▶ _DIRECTIONS_
Repeat exactly, and only, the lines of the entries below from the one with "courses on a list" through the one with "story has learned", both ends included.

▶ _DATA FOR THE TASK_

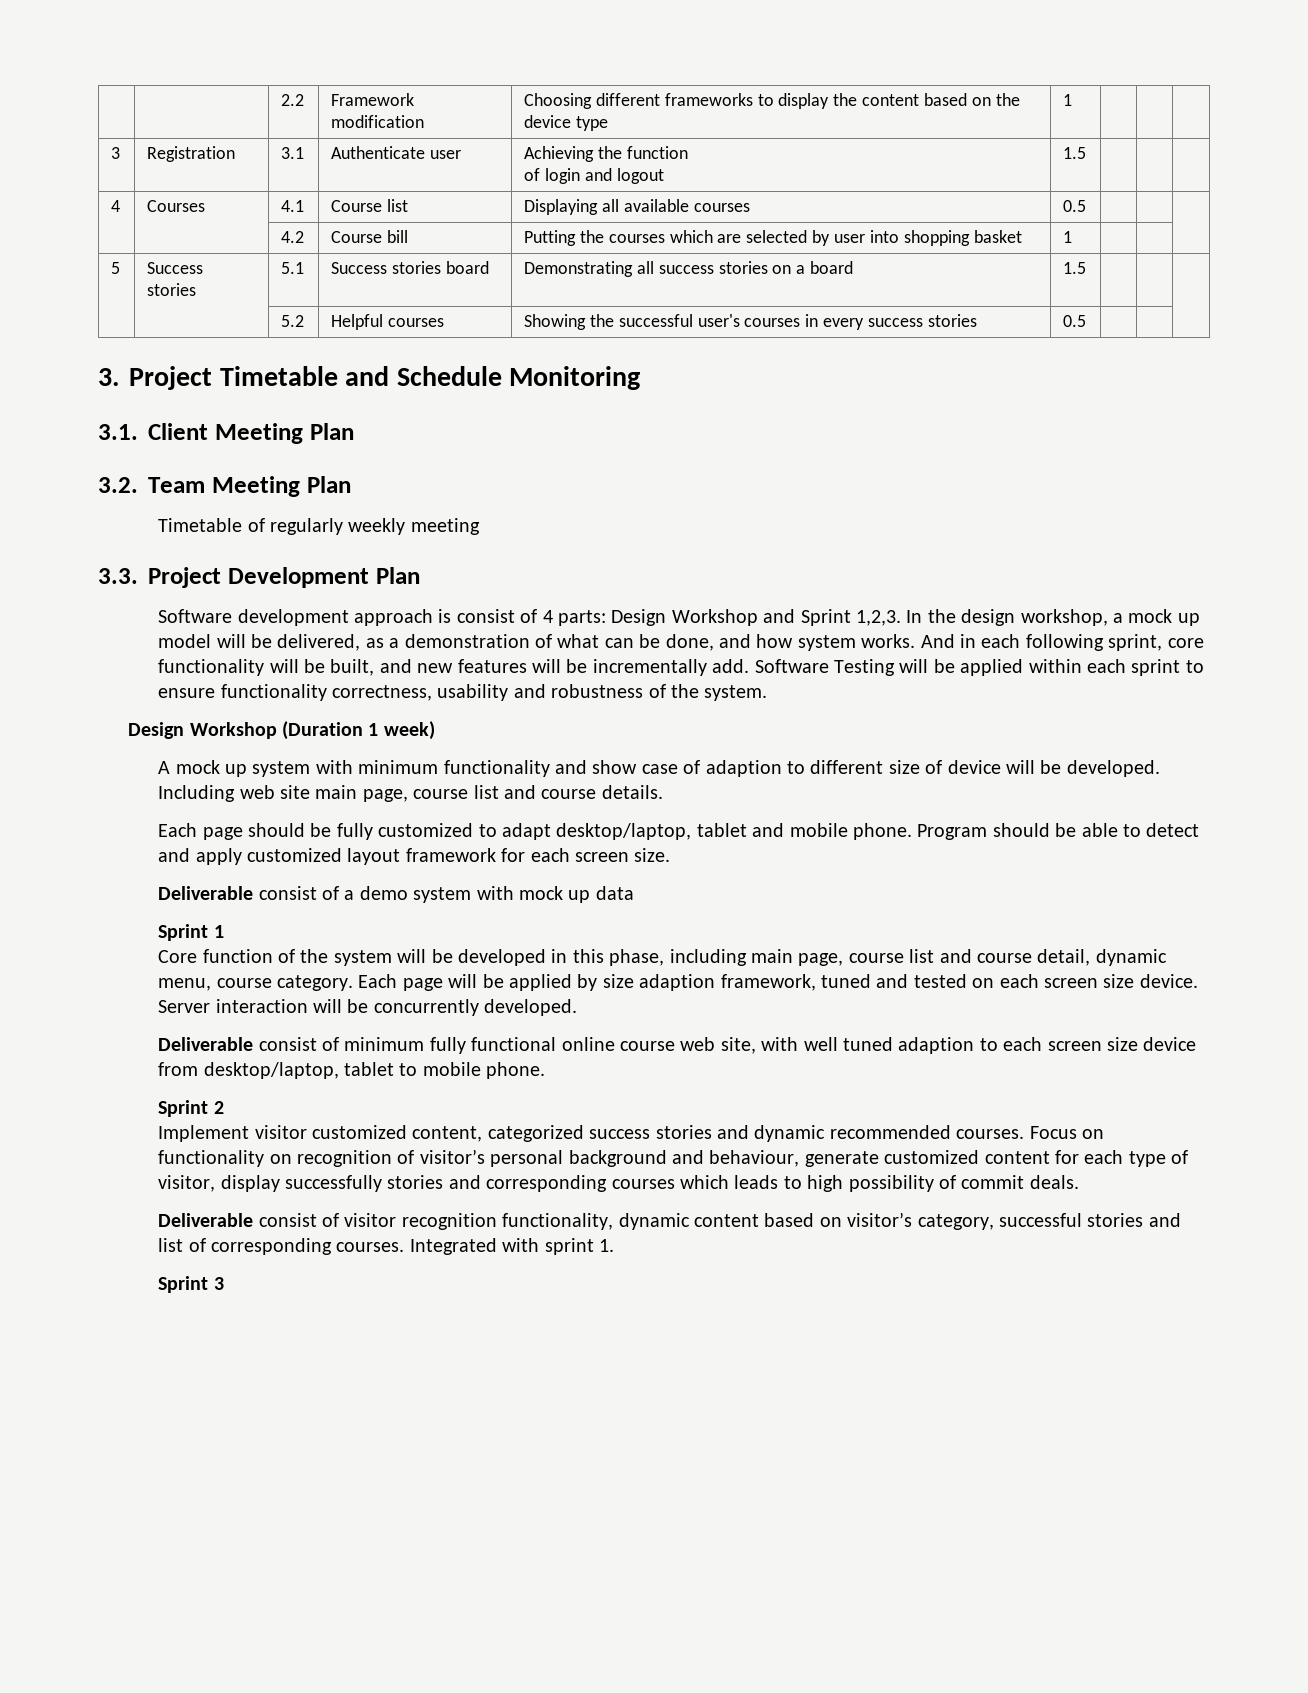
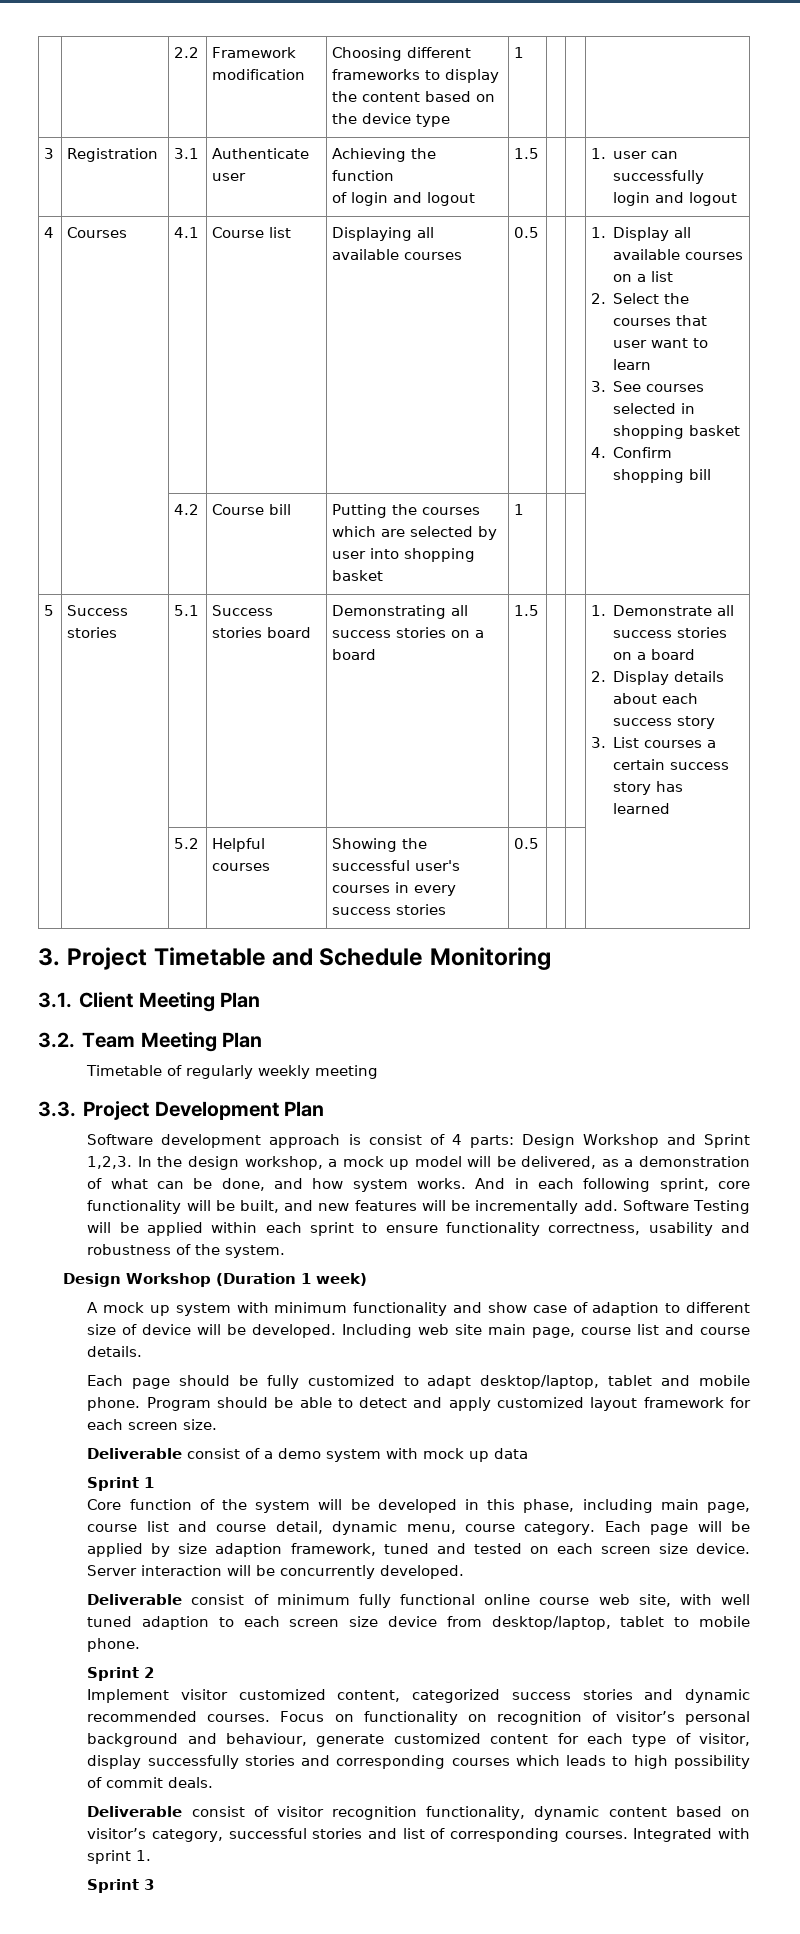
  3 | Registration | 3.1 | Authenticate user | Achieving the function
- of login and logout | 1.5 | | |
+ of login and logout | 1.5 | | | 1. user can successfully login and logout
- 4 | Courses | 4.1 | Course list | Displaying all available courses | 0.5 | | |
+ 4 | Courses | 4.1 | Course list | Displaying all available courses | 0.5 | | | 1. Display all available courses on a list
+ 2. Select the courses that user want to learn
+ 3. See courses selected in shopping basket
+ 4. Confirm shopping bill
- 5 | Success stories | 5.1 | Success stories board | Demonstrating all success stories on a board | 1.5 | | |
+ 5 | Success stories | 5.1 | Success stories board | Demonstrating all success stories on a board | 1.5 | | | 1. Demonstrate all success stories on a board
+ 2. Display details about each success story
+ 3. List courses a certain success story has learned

* * *

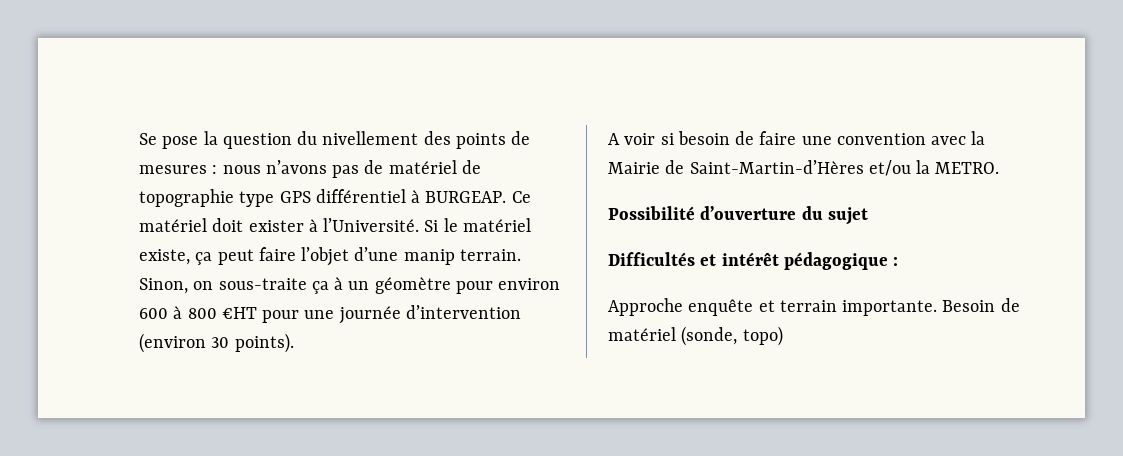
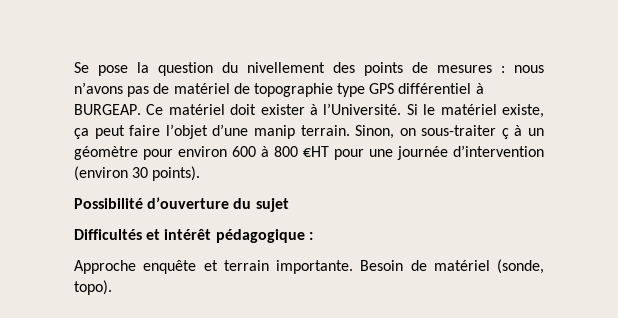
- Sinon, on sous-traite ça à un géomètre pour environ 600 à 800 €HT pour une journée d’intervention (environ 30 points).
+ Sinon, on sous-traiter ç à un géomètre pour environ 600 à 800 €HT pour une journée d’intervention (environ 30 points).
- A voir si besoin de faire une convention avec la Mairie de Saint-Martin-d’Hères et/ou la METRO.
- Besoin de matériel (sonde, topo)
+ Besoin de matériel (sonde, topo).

▶ _ANSWER_
+ 4 | Courses | 4.1 | Course list | Displaying all available courses | 0.5 | | | 1. Display all available courses on a list
+ 2. Select the courses that user want to learn
+ 3. See courses selected in shopping basket
+ 4. Confirm shopping bill
- 5 | Success stories | 5.1 | Success stories board | Demonstrating all success stories on a board | 1.5 | | |
+ 5 | Success stories | 5.1 | Success stories board | Demonstrating all success stories on a board | 1.5 | | | 1. Demonstrate all success stories on a board
+ 2. Display details about each success story
+ 3. List courses a certain success story has learned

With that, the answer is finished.